Evaluation of suspicious lumps includes a clinical breast exam by a health care provider, diagnostic imaging with mammography and/or ultrasound, and sometimes biopsy.

Types of biopsies include:

  • Fine-needle aspiration -- This procedure is used to drain a fluid-filled cyst that is painful or to evaluate a complex cyst.
  • Core needle biopsy -- The physician uses local anesthesia and a small needle to take a small sample of tissue from the lump. Often, the procedure is done by radiologists using ultrasound to localize the lump and guide the needle.
  • Stereotactic biopsy -- Radiologists perform this newer procedure in a clinic setting with local anesthesia. Computer-generated images help the physician guide the needle to the lump to take a sample. Patients lie on their stomach on a table which has a hole through which their breast is suspended. Computer images give a three-dimensional view of the breast.
  • Surgical or excisional biopsy -- This procedure, also called a lumpectomy, involves removal of the entire lump under either local or general anesthesia.
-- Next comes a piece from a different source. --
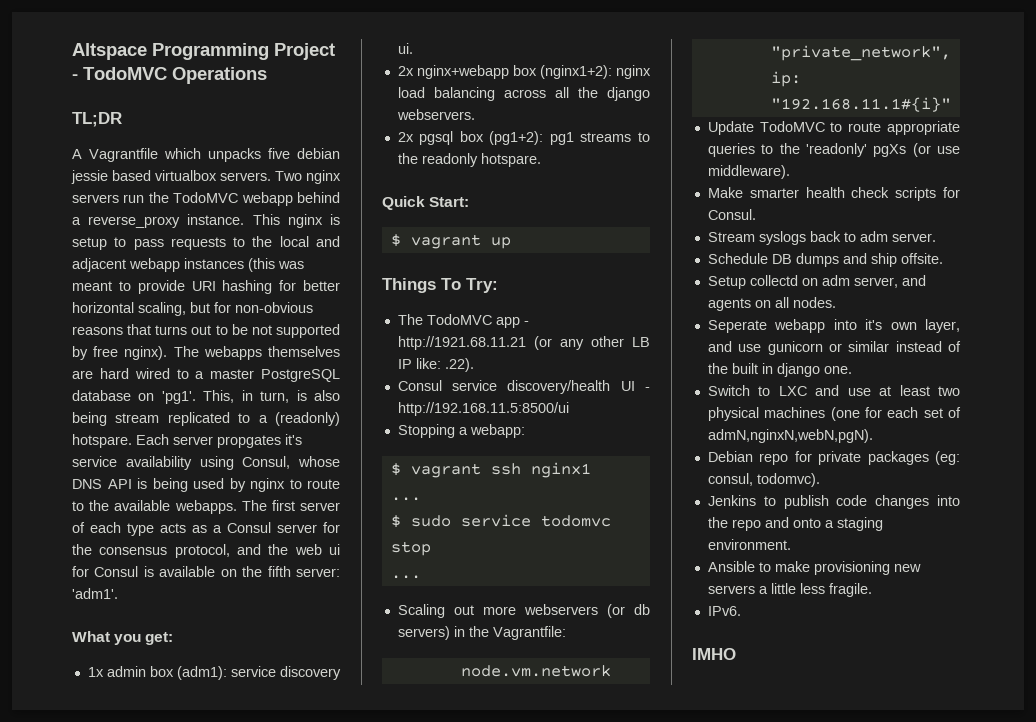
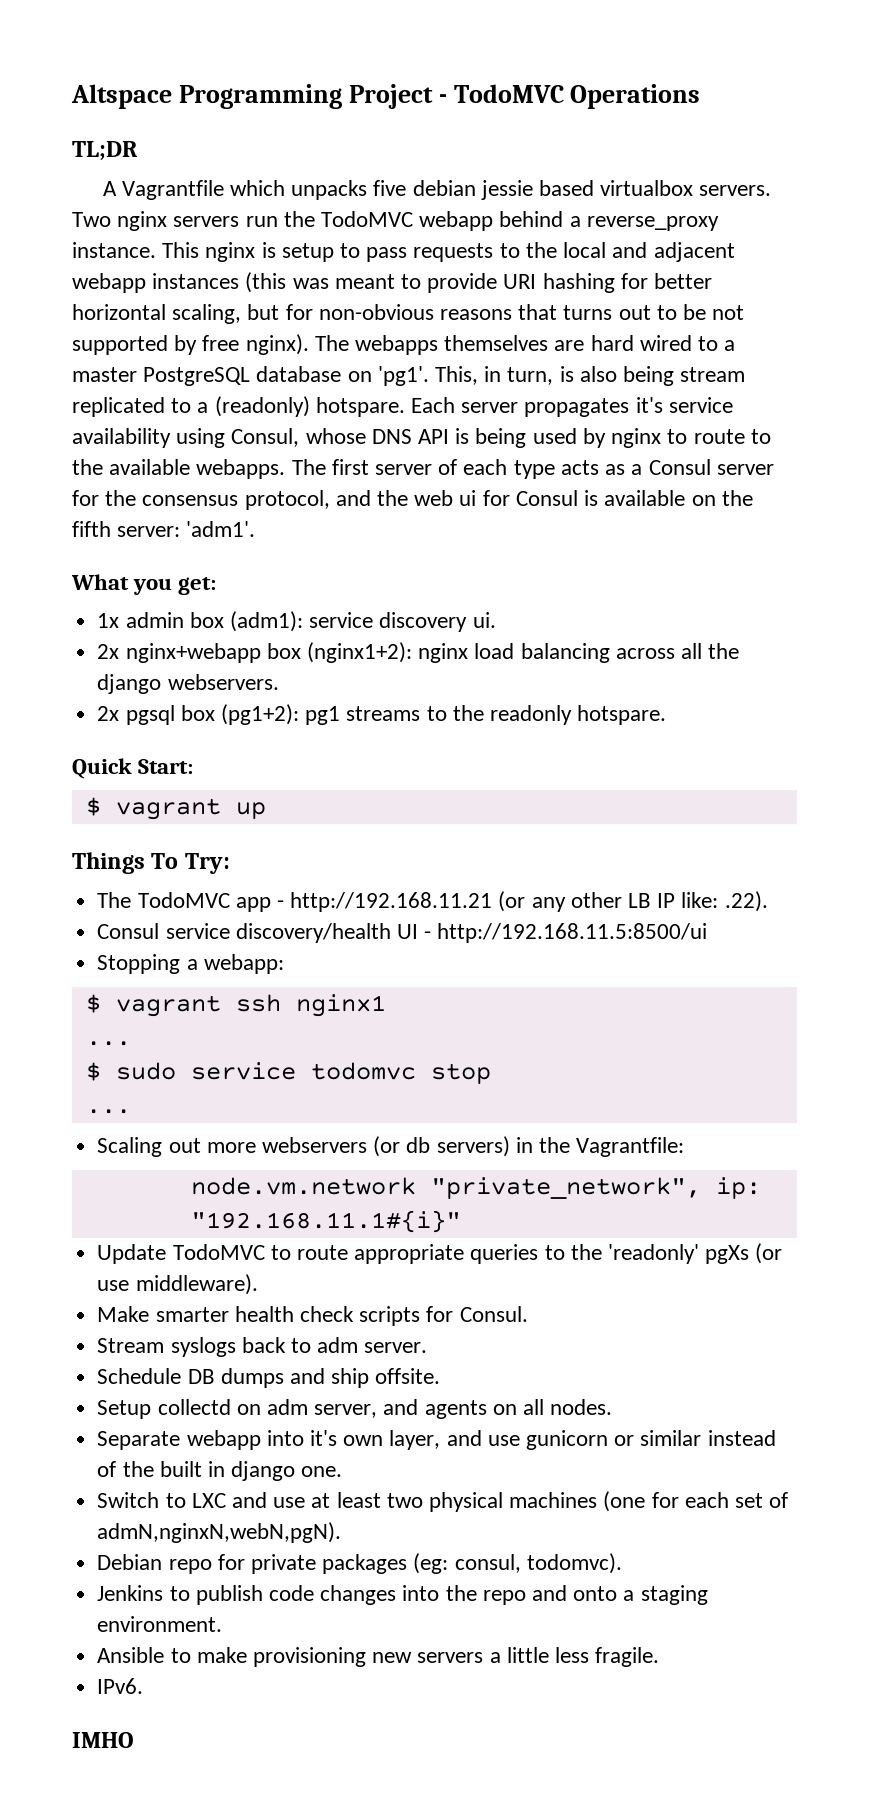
[217,435,281,448] propgates -> [524,398,630,417] propagates
[397,336,526,350] http://1921.68.11.21 -> [290,892,493,912] http://192.168.11.21
[707,320,767,333] Seperate -> [97,1431,181,1450] Separate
In all cases, the tissue removed is sent to a laboratory for analysis.

Physicians at Mayo Clinic use an algorithm (formula) to determine how to evaluate a breast lump. If the lump is palpable (able to be felt in a clinical breast exam), patients first undergo diagnostic evaluation with mammogram and/or ultrasound. The choice of imaging technique is based on the lump's location and the patient's age. Women under 40 often have dense breast tissue that may make ultrasound a better choice. If diagnostic screening indicates no problem or the lump is a cyst and the patient has no symptoms, more frequent follow-up examinations may be all that are needed. If the cyst is painful, the physician may drain it with fine-needle aspiration.

Lumps that remain suspicious following diagnostic screening need to be biopsied. The most common procedures are stereotactic biopsy and ultrasound-guided core needle biopsy. Physicians may also use ultrasound to help guide a needle to a lump for a biopsy. The choice of technique depends on the appearance of the lump in the diagnostic imaging tests. Both stereotactic and ultrasound-guided biopsies are done as outpatient procedures under local anesthetic.